There are many ways to make all the TVs in your home digital.

There are many ways to make all the TVs in your home digital.
published on UK Free TV

Here are some examples of how to make your home fully digital.

Sky+ with multiroom

The device on the end of the "arm" of your satellite dish is an LNB. Because the digibox sends power to the LNB, you can not just split the cable onto two input. When you buy a Sky+ package from Sky, it comes with a "quad LNB", which has four outputs. The engineer runs two cables from the dish to the Sky+ box.

You can then run one each to a digibox by up to four televisions. You can either do this though "Sky multiroom" (as shown, with Sky+ in one room and another digibox elsewhere), or by doing it yourself.

Sky+ boxes require a constant authorisation signal from Sky over the satellite path. The moment you disconnect the box from the satellite inputs or you stop paying Sky the 10 per month the Sky+ box will stop working as a personal video recorder, and act like a normal digibox. You can't use the box to record, playback or pause without a Sky subscription.

Freesat multiroom - no Freeview

It's not possible to use it to receive Freeview, but you can get the Freesat service. All you need is either a new DVB-S (digital video broadcasting - satelite) box, or an old Sky Digibox. You can use a Quad LNB to supply digital satellite signals to digiboxes in each room.

Sky and Freeview

It will always be better to use a higher classification aerial alone, rather than a less able one with an amplifier. With digital signals, it is far more important to get good quality reception for the set-top box, rather than increase the signal's power as this will simply be ignored by the digital receiver.

For many people Freeview is used on the main and second TV, in addition to subscription Sky on the first.

Cable and Freeview

Or you might have NTL/Telewest cable on the main TV, with Freeview for the secondary televisions.

Sky with RF second TV

If you connect a second TV to a digibox by using the "RF output", this does not require a separate connection to the dish, but you can only watch the same channel from the digibox on both TVs. With Sky digiboxes, you can also use your remote control with a IR receiver by the second TV.

Freesat media center

The PC version of Sky+, such as Media Center:
  • you can buy as large a hard drive as you want
  • it's much better than Sky+
  • you've more chance of HD working
  • you can share the recorded channels to a local area network, play them on a Xbox360 and burn them to DVD
  • it records the digital signal, so the playback quality is perfect.

The specification for the Elonex Artisan LX, and it says it comes with the "Hauppauge WinTV Nova-T" cards. The "T" suffix denotes the DVB-T (digital terrestrial) version of the card. A satellite version of the card is available (Elonex may supply these instead of the "-T" cards)?

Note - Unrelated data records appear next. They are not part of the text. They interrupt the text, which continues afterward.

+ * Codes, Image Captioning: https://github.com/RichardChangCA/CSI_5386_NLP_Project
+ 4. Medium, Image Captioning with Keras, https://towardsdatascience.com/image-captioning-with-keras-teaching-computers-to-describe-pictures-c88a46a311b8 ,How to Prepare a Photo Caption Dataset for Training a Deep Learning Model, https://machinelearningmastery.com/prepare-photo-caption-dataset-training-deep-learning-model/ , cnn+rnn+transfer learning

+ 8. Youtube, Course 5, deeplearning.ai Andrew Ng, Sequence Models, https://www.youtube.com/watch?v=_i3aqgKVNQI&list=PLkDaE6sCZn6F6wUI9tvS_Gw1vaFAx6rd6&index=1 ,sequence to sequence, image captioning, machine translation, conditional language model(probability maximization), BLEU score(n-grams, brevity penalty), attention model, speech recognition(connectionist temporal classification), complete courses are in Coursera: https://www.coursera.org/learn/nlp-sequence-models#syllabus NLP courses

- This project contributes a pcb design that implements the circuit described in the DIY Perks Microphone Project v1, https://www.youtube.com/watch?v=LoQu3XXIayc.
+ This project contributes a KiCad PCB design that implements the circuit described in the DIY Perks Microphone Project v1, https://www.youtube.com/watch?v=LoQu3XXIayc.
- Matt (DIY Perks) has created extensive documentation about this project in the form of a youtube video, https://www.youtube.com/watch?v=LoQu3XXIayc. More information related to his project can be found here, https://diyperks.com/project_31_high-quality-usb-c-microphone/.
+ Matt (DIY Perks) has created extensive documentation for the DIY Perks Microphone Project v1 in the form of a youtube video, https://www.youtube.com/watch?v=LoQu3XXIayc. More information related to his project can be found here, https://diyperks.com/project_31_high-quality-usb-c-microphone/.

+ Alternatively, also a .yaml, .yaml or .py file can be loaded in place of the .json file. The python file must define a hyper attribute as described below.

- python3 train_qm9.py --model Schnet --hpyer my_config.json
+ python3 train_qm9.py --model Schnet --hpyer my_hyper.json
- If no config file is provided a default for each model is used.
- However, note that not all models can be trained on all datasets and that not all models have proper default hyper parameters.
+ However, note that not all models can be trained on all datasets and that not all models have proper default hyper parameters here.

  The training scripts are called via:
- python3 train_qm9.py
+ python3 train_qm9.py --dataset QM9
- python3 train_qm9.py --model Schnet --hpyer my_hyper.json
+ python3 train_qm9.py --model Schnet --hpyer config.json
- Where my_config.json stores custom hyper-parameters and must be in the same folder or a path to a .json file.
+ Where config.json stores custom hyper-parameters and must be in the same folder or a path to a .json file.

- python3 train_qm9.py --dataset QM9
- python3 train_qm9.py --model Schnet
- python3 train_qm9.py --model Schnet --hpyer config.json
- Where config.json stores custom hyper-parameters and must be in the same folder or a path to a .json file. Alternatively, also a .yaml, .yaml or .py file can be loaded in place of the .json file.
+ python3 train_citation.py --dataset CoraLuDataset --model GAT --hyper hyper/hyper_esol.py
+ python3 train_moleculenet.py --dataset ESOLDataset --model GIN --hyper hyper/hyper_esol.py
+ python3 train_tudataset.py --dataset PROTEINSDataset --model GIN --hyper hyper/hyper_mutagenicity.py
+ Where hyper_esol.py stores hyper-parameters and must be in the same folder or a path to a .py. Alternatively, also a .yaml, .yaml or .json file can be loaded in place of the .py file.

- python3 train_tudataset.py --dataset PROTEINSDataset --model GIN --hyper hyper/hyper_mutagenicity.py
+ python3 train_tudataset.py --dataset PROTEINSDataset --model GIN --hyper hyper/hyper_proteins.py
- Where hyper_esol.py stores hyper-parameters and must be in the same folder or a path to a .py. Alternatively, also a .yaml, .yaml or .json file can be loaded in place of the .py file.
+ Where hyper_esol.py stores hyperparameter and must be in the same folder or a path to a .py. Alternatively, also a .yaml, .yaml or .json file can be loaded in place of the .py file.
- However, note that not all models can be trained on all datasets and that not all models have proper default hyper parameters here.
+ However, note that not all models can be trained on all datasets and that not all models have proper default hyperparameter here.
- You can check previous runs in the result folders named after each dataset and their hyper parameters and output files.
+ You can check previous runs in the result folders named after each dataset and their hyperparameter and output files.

Wireless networks should be up to the job of sharing the recorded TV programmes to the local network, but it is my personal experience that they are not. You might find it works better by connecting your new Media Centre computer to the wireless router using a cat5 (twisted pair Ethernet) patch cable.

Freeview media center

The Freeview media center is easier to setup, as you can just use a simple splitter to provide the UHF Freeview signals to two receiver cards (or a dual-headed card).

Once again the recorded programmes can be watched by using a simple file share, or by using an XBox360.

Freeview everywhere

If the Freeview signal is strong, you can usually just split the aerial cable where convenient to supply a digital television signal to many digital televisions or set-top boxes.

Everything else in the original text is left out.